Stored items from a collection:
::::
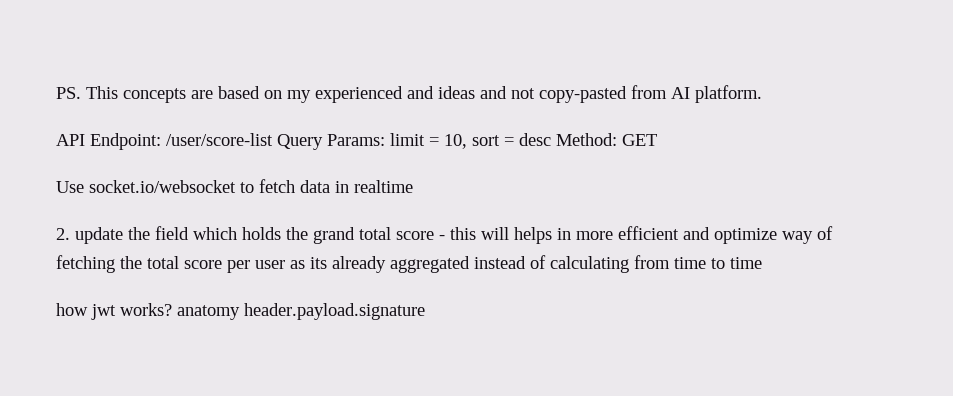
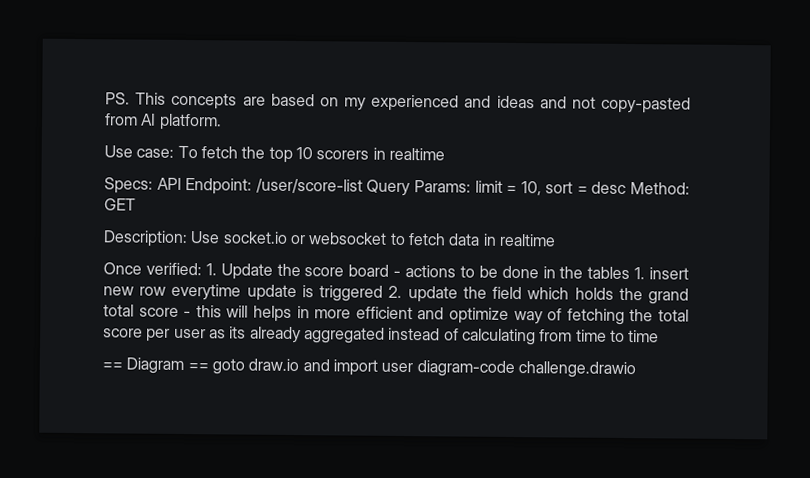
- API Endpoint: /user/score-list Query Params: limit = 10, sort = desc Method: GET
+ Use case: To fetch the top 10 scorers in realtime
+ Specs: API Endpoint: /user/score-list Query Params: limit = 10, sort = desc Method: GET
- Use socket.io/websocket to fetch data in realtime
+ Description: Use socket.io or websocket to fetch data in realtime
- 2. update the field which holds the grand total score - this will helps in more efficient and optimize way of fetching the total score per user as its already aggregated instead of calculating from time to time
+ Once verified: 1. Update the score board - actions to be done in the tables 1. insert new row everytime update is triggered 2. update the field which holds the grand total score - this will helps in more efficient and optimize way of fetching the total score per user as its already aggregated instead of calculating from time to time
- how jwt works? anatomy header.payload.signature
+ == Diagram == goto draw.io and import user diagram-code challenge.drawio

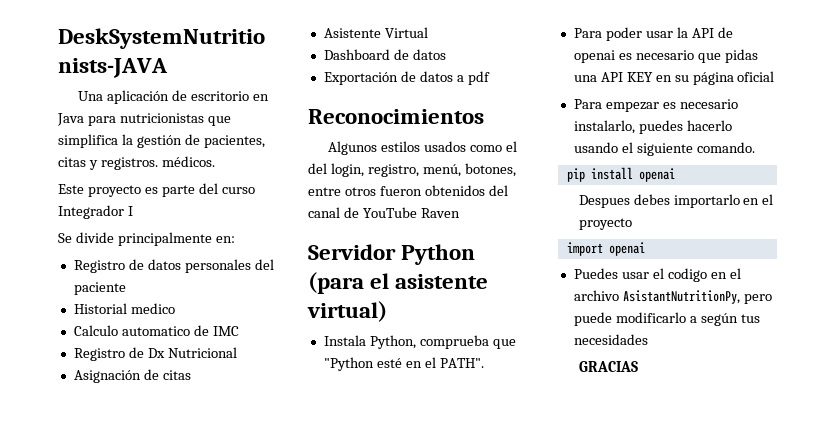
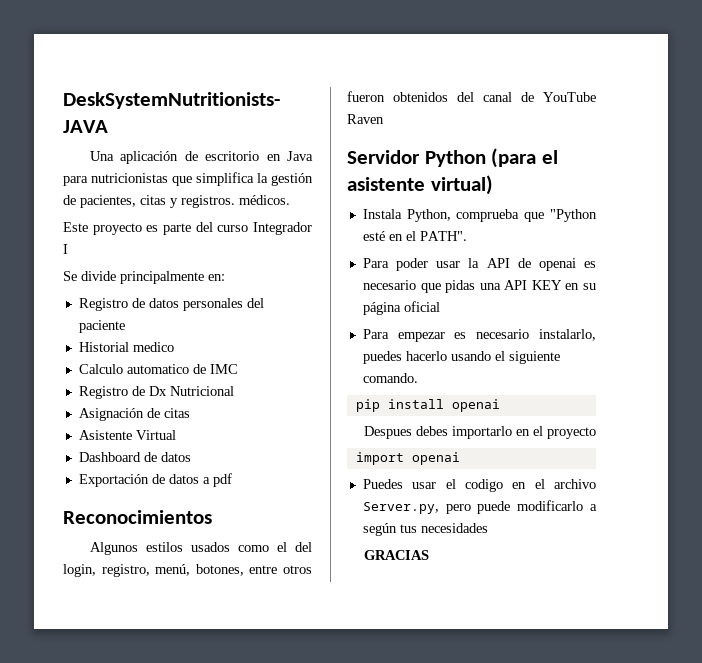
- Puedes usar el codigo en el archivo AsistantNutritionPy, pero puede modificarlo a según tus necesidades
+ Puedes usar el codigo en el archivo Server.py, pero puede modificarlo a según tus necesidades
::::
Tally the lines of the records that contain "necesidades", then write only the total.

2